### TASK DESCRIPTION
Reproduce the listing word for word. Skip any image.

### INPUT FOR THIS TASK
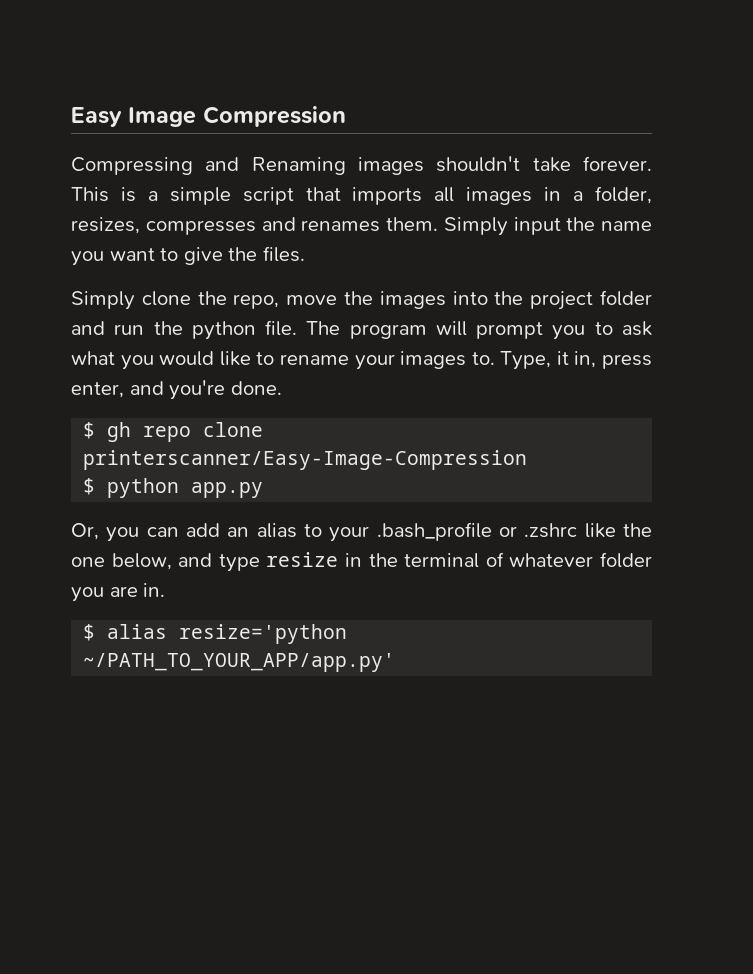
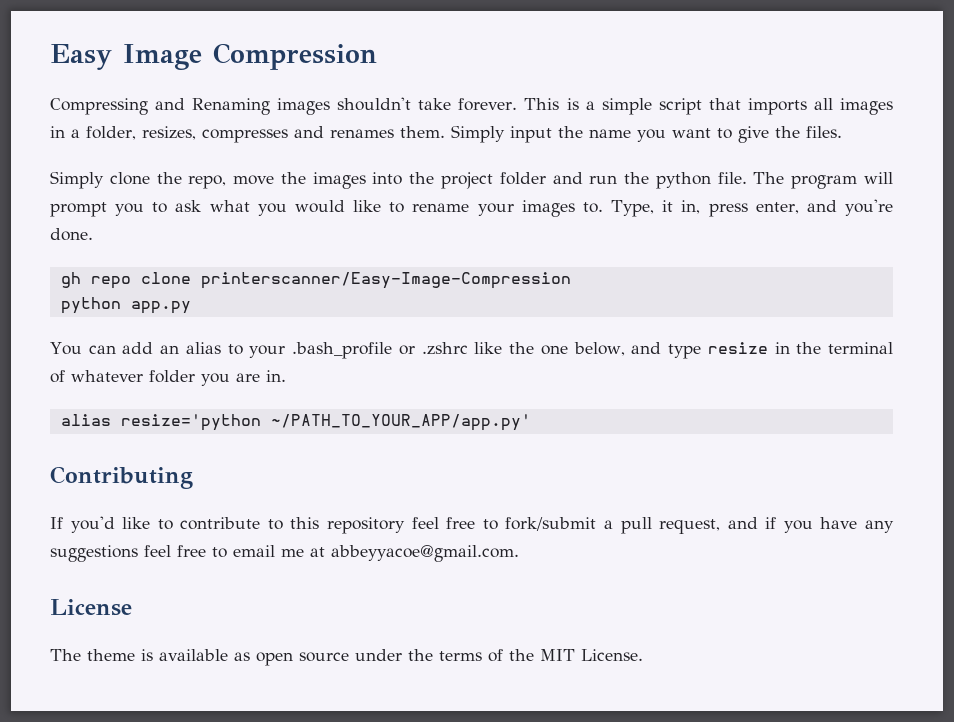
[83,422,96,439] $ -> (93, 234) none
[83,478,96,495] $ -> (571, 280) none
[71,523,140,542] Or, you -> [50,342,82,355] You
[83,624,96,641] $ -> (286, 376) none
(396, 662) none -> [50,466,193,489] [50,516,894,534] [50,545,519,562] [50,599,132,616] [50,649,643,666] // Contributing // If you'd like to contribute to this repository feel free to fork/submit a pull request, and if you have any suggestions feel free to email me at abbeyyacoe@gmail.com. // License // The theme is available as open source under the terms of the MIT License.

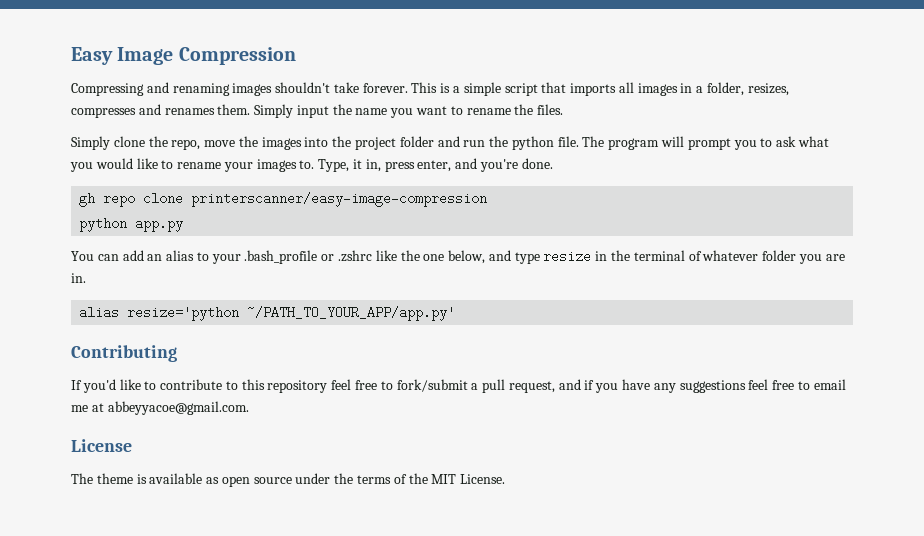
[192,98,271,115] Renaming -> [172,83,230,96] renaming
[738,126,769,143] give -> [466,108,511,115] rename
[200,272,571,289] printerscanner/Easy-Image-Compression -> [191,192,488,207] printerscanner/easy-image-compression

### WRITTEN RESPONSE
[83,422,96,439] $ -> (93, 234) none
[83,478,96,495] $ -> (571, 280) none
[71,523,140,542] Or, you -> [50,342,82,355] You
[83,624,96,641] $ -> (286, 376) none
(396, 662) none -> [50,466,193,489] [50,516,894,534] [50,545,519,562] [50,599,132,616] [50,649,643,666] // Contributing // If you'd like to contribute to this repository feel free to fork/submit a pull request, and if you have any suggestions feel free to email me at abbeyyacoe@gmail.com. // License // The theme is available as open source under the terms of the MIT License.

[192,98,271,115] Renaming -> [172,83,230,96] renaming
[738,126,769,143] give -> [466,108,511,115] rename
[200,272,571,289] printerscanner/Easy-Image-Compression -> [191,192,488,207] printerscanner/easy-image-compression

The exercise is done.